=== About this task ===
Output each record exactly as given. Leave out every picture.

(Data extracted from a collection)
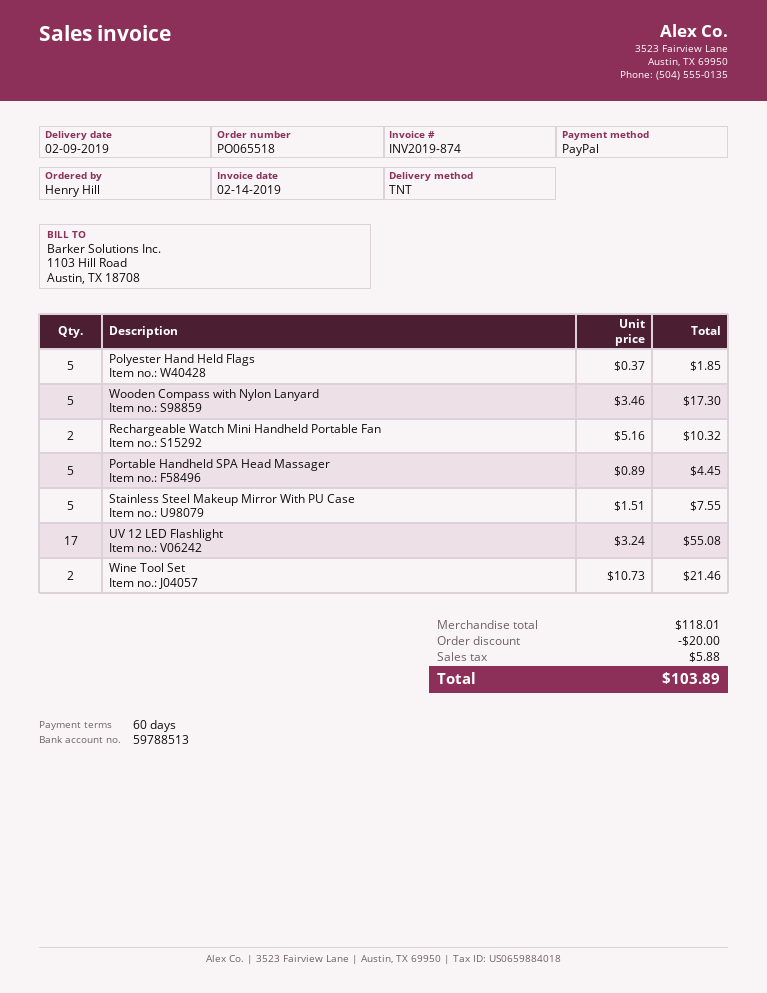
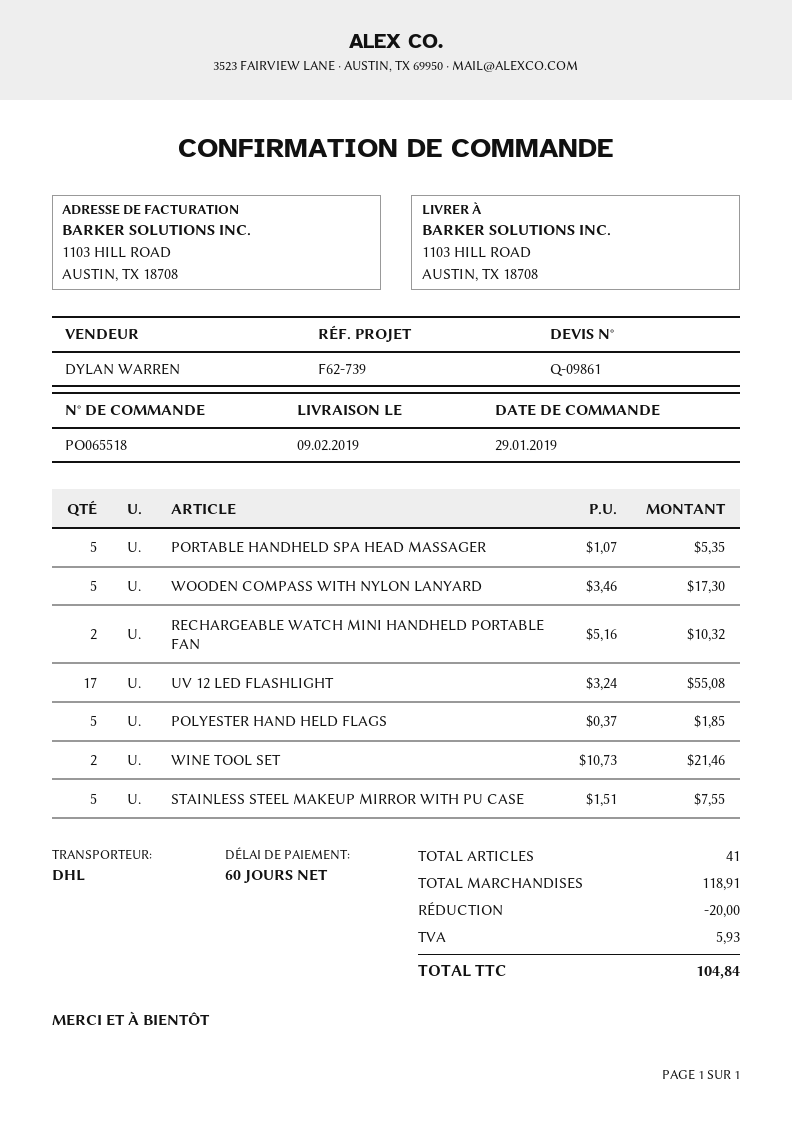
shipping method: TNT -> DHL
Portable Handheld SPA Head Massager: 5 x 0.89 = 4.45 -> 5 x 1.07 = 5.35
subtotal: 118.01 -> 118.91
tax: 5.88 -> 5.93
total: 103.89 -> 104.84

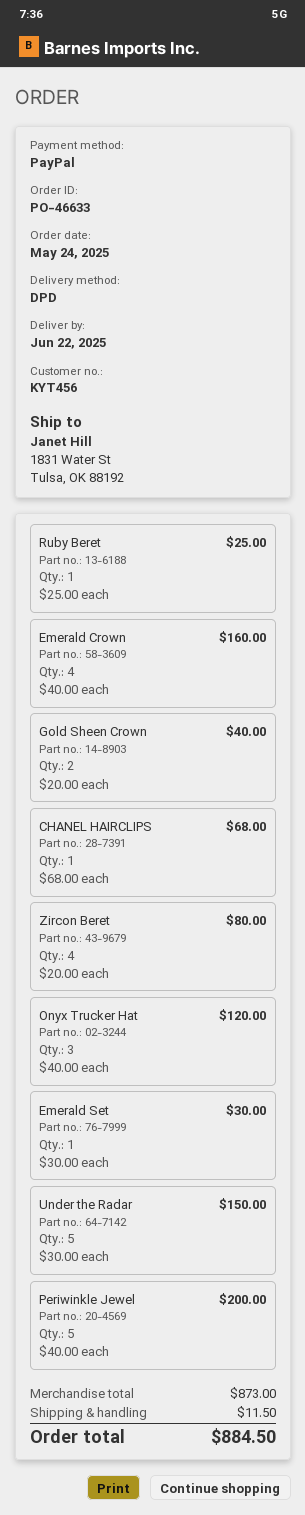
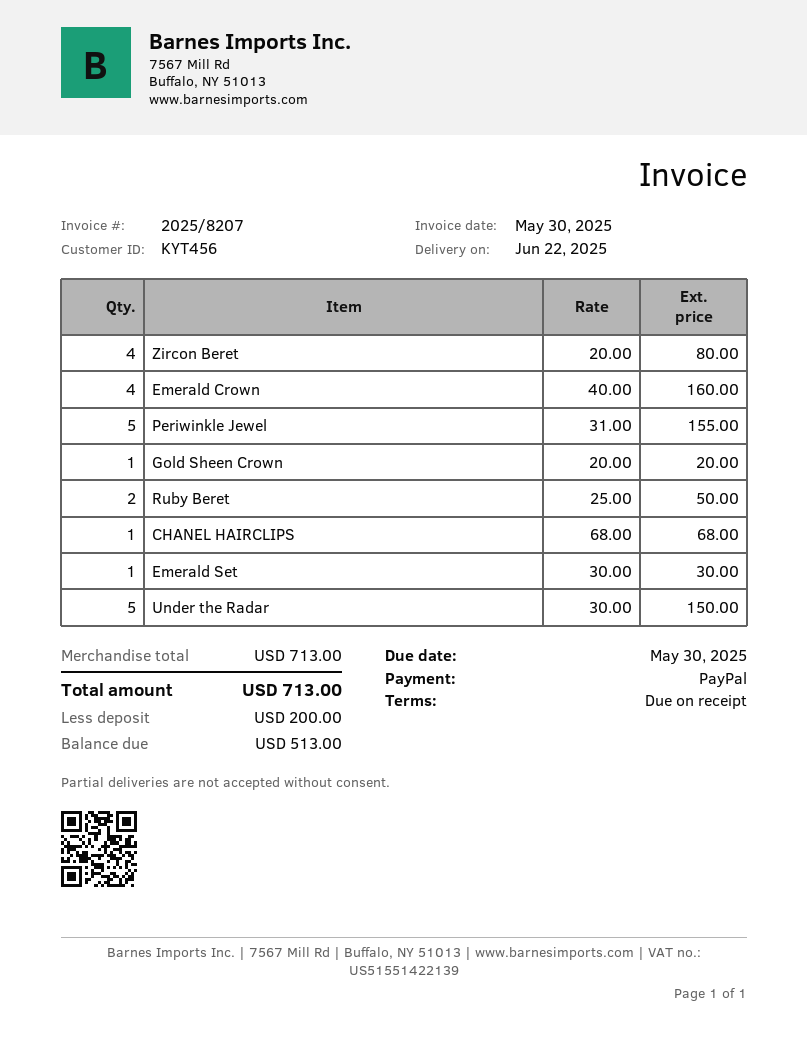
Ruby Beret: 1 x 25.00 = 25.00 -> 2 x 25.00 = 50.00
Gold Sheen Crown: 2 x 20.00 = 40.00 -> 1 x 20.00 = 20.00
Onyx Trucker Hat: 3 x 40.00 = 120.00 -> none
Periwinkle Jewel: 5 x 40.00 = 200.00 -> 5 x 31.00 = 155.00
subtotal: 873.00 -> 713.00
shipping: 11.50 -> none
total: 884.50 -> 713.00

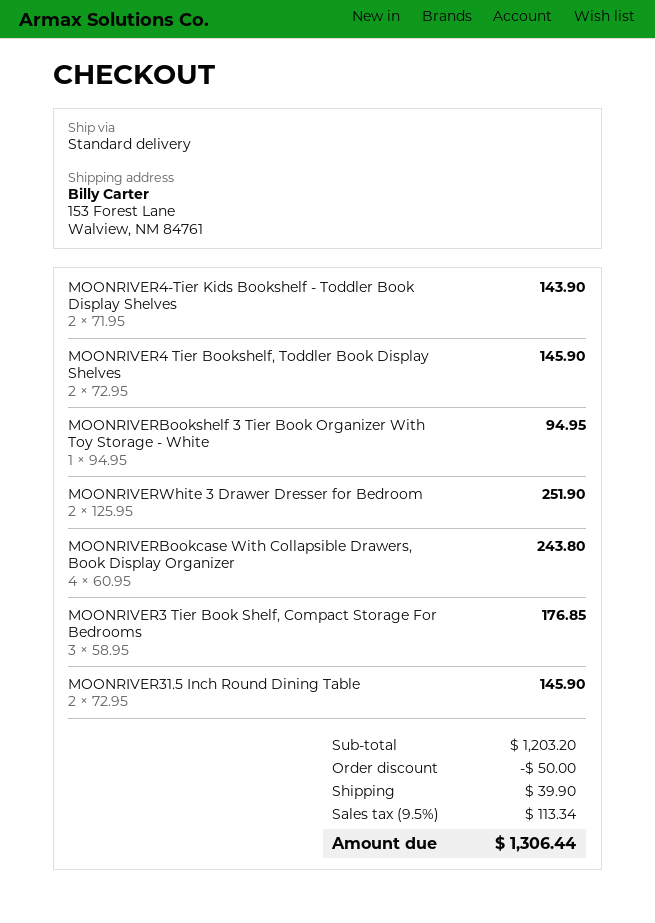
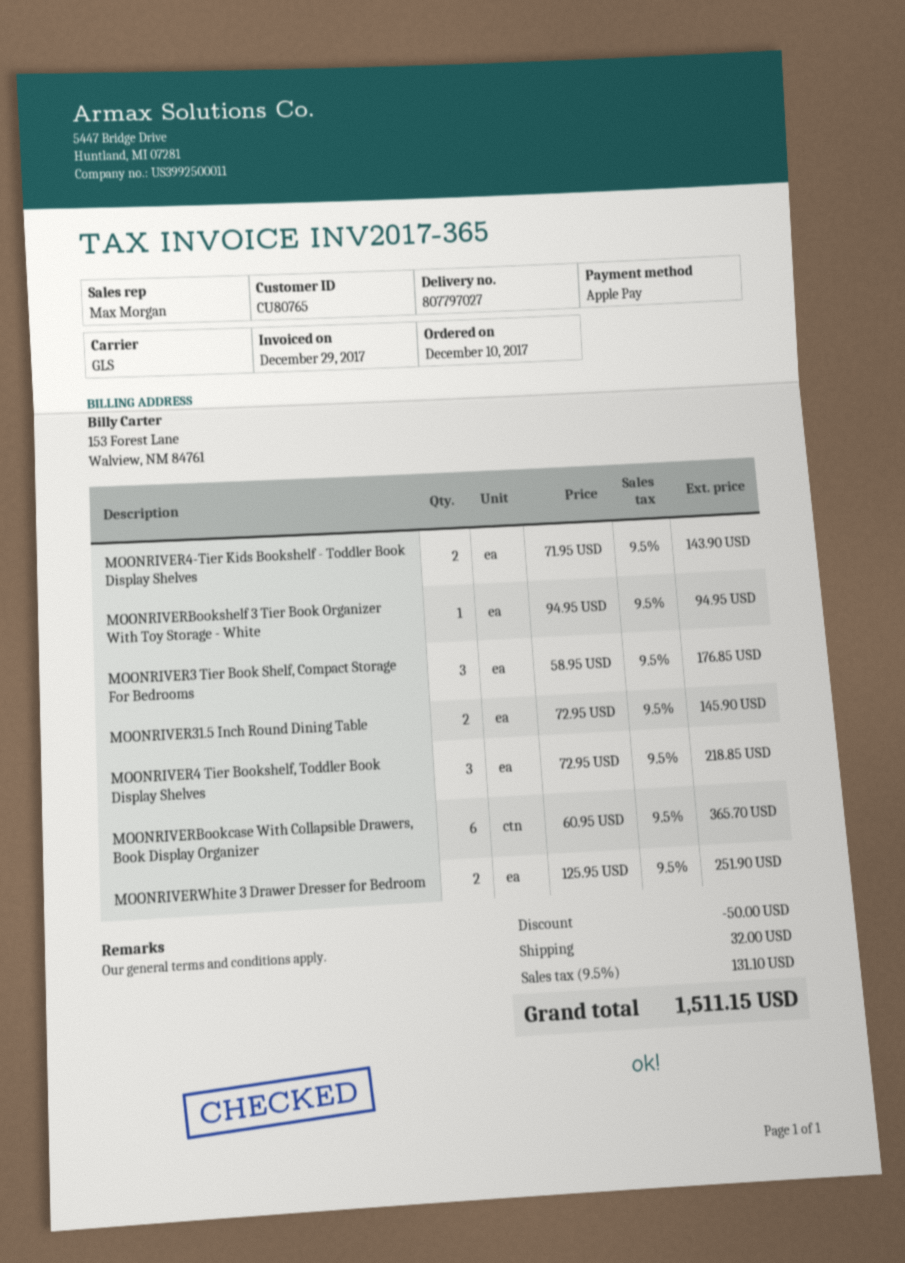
shipping method: standard -> GLS
MOONRIVER4 Tier Bookshelf, Toddler Book Display Shelves: 2 x 72.95 = 145.90 -> 3 x 72.95 = 218.85
MOONRIVERBookcase With Collapsible Drawers, Book Display Organizer: 4 x 60.95 = 243.80 -> 6 x 60.95 = 365.70
shipping: 39.90 -> 32.00
tax: 9.5% = 113.34 -> 9.5% = 131.10
total: 1306.44 -> 1511.15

=== Response ===
shipping method: TNT -> DHL
Portable Handheld SPA Head Massager: 5 x 0.89 = 4.45 -> 5 x 1.07 = 5.35
subtotal: 118.01 -> 118.91
tax: 5.88 -> 5.93
total: 103.89 -> 104.84

Ruby Beret: 1 x 25.00 = 25.00 -> 2 x 25.00 = 50.00
Gold Sheen Crown: 2 x 20.00 = 40.00 -> 1 x 20.00 = 20.00
Onyx Trucker Hat: 3 x 40.00 = 120.00 -> none
Periwinkle Jewel: 5 x 40.00 = 200.00 -> 5 x 31.00 = 155.00
subtotal: 873.00 -> 713.00
shipping: 11.50 -> none
total: 884.50 -> 713.00

shipping method: standard -> GLS
MOONRIVER4 Tier Bookshelf, Toddler Book Display Shelves: 2 x 72.95 = 145.90 -> 3 x 72.95 = 218.85
MOONRIVERBookcase With Collapsible Drawers, Book Display Organizer: 4 x 60.95 = 243.80 -> 6 x 60.95 = 365.70
shipping: 39.90 -> 32.00
tax: 9.5% = 113.34 -> 9.5% = 131.10
total: 1306.44 -> 1511.15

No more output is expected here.